Issue No. 10 - Oct. (2015 vol. 27)
Peipei Li , School of Computer Science and Information Engineering, Hefei University of Technology, Hefei, China
Haixun Wang , Google Research, Mountain View, CA 94043 USA
Kenny Q. Zhu , Department of Computer Science, Shanghai Jiao Tong University, Shanghai, China
Zhongyuan Wang , , Renmin University of China and Microsoft Research Asia, Beijing, China
Xuegang Hu , School of Computer Science and Information Engineering, Hefei University of Technology, Hefei, Anhui Province, China
Xindong Wu , School of Computer Science and Information Engineering, Hefei University of Technology, Burlington, VT 05405, China
Measuring semantic similarity between two terms is essential for a variety of text analytics and understanding applications. Currently, there are two main approaches for this task, namely the knowledge based and the corpus based approaches. However, existing approaches are more suitable for semantic similarity between words rather than the more general multi-word expressions (MWEs), and they do not scale very well. Contrary to these existing techniques, we propose an efficient and effective approach for semantic similarity using a large scale semantic network. This semantic network is automatically acquired from billions of web documents. It consists of millions of concepts, which explicitly model the context of semantic relationships. In this paper, we first show how to map two terms into the concept space, and compare their similarity there. Then, we introduce a clustering approach to orthogonalize the concept space in order to improve the accuracy of the similarity measure. Finally, we conduct extensive studies to demonstrate that our approach can accurately compute the semantic similarity between terms of MWEs and with ambiguity, and significantly outperforms 12 competing methods under Pearson Correlation Coefficient.
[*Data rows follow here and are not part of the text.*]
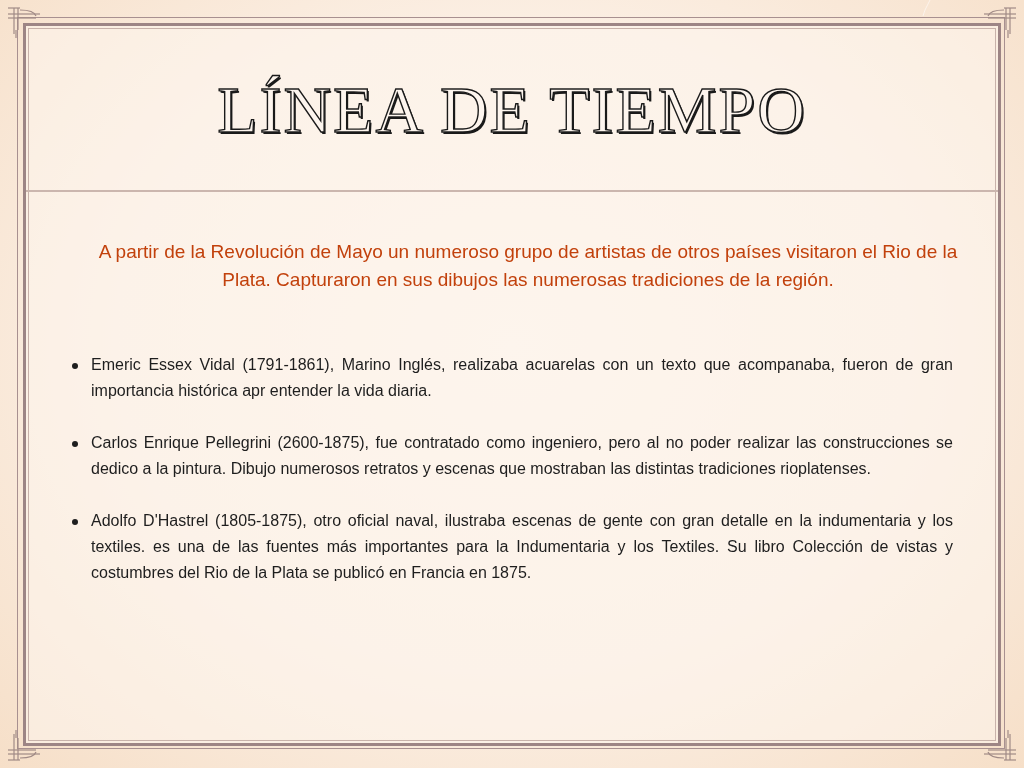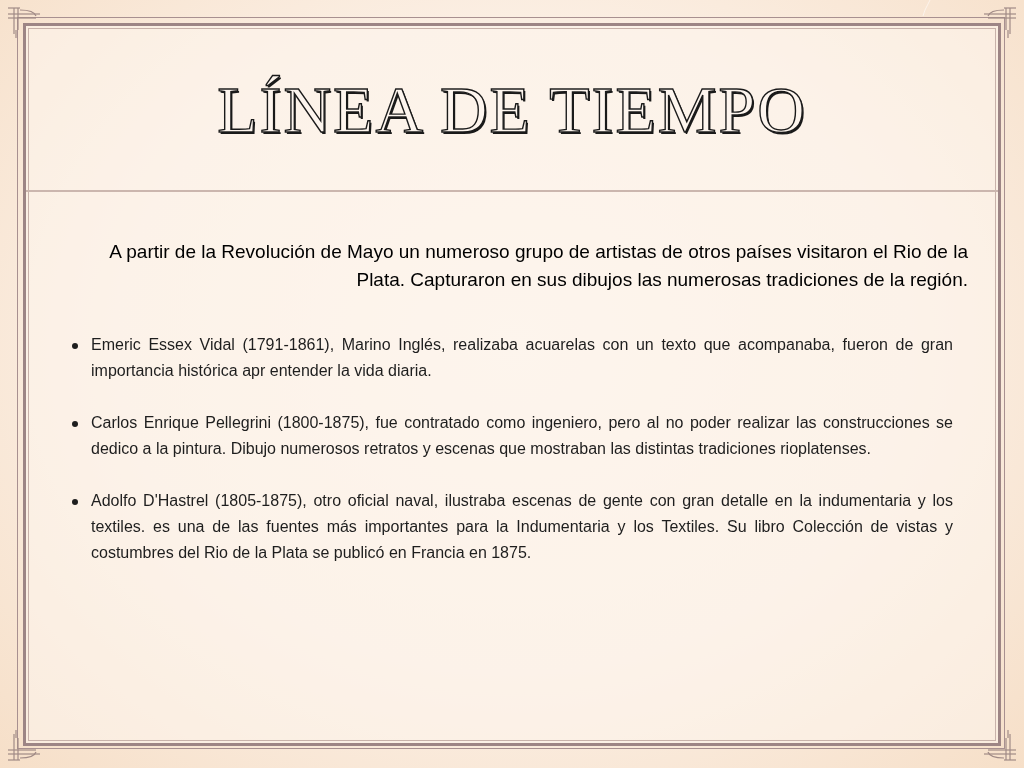--- a/index.html
+++ b/index.html
@@ -70,13 +70,13 @@
     }
     .intro {
       position: absolute;
-      left: 64px; top: 238px;
+      left: 76px; top: 238px;
       width: 904px;
-      text-align: right;
+      text-align: center;
       font-family: "Liberation Sans", sans-serif;
       font-size: 19px;
       line-height: 28px;
-      color: #000000;
+      color: #c2410c;
     }
     .bullets {
       position: absolute;

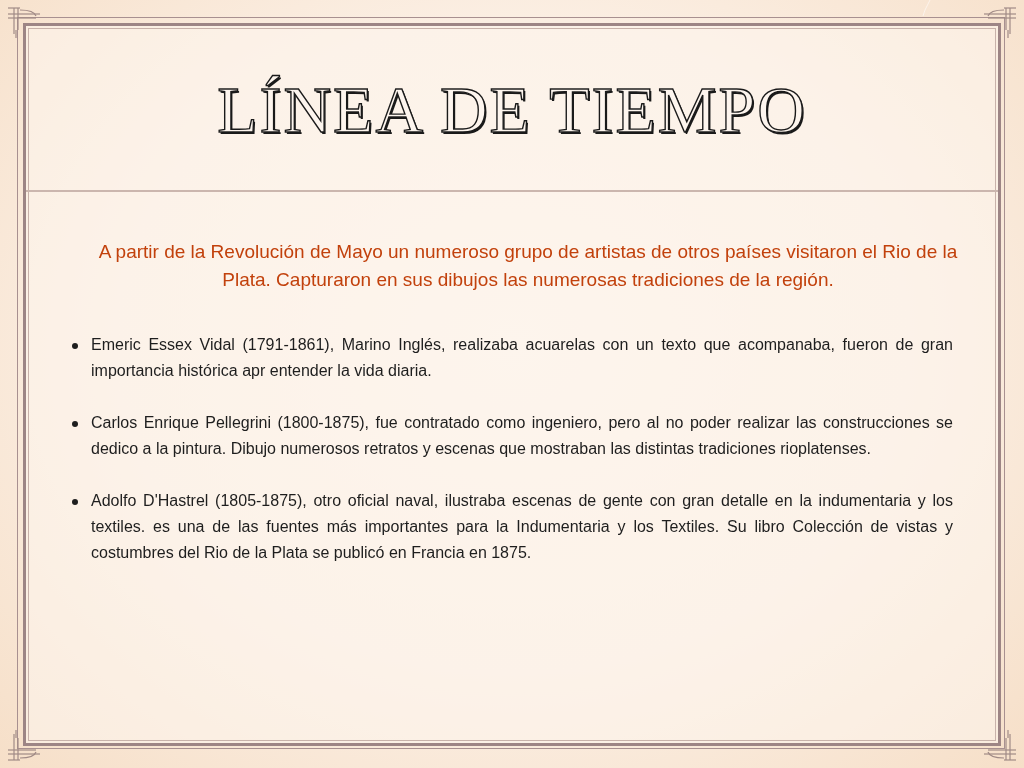--- a/index.html
+++ b/index.html
@@ -80,7 +80,7 @@
     }
     .bullets {
       position: absolute;
-      left: 72px; top: 332px;
+      left: 72px; top: 352px;
       width: 881px;
       margin: 0; padding: 0;
       list-style: none;

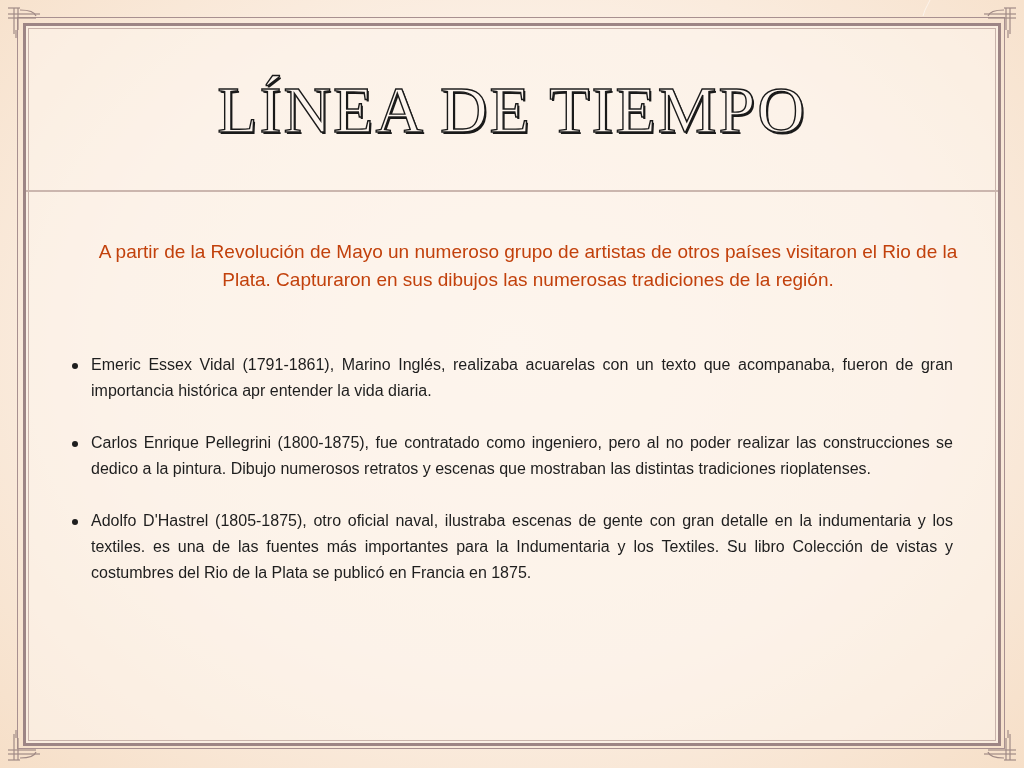--- a/index.html
+++ b/index.html
@@ -185,7 +185,7 @@
     </li>
     <li>
       <span class="bullet-dot"></span>
-      <span>Carlos Enrique Pellegrini (1800-1875), fue contratado como ingeniero, pero al no poder realizar las construcciones se dedico a la pintura. Dibujo numerosos retratos y escenas que mostraban las distintas tradiciones rioplatenses.</span>
+      <span>Carlos Enrique Pellegrini (2600-1875), fue contratado como ingeniero, pero al no poder realizar las construcciones se dedico a la pintura. Dibujo numerosos retratos y escenas que mostraban las distintas tradiciones rioplatenses.</span>
     </li>
     <li>
       <span class="bullet-dot"></span>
Meanwhile, our approach is much more efficient than all competing algorithms, and can be used to compute semantic similarity in a large scale.
Semantics, Context, Companies, Clustering algorithms, Google, Taxonomy, Knowledge based systems
P. Li, H. Wang, K. Q. Zhu, Z. Wang, X. Hu and X. Wu, "A Large Probabilistic Semantic Network Based Approach to Compute Term Similarity," in IEEE Transactions on Knowledge & Data Engineering, vol. 27, no. 10, pp. 2604-2617, 2015.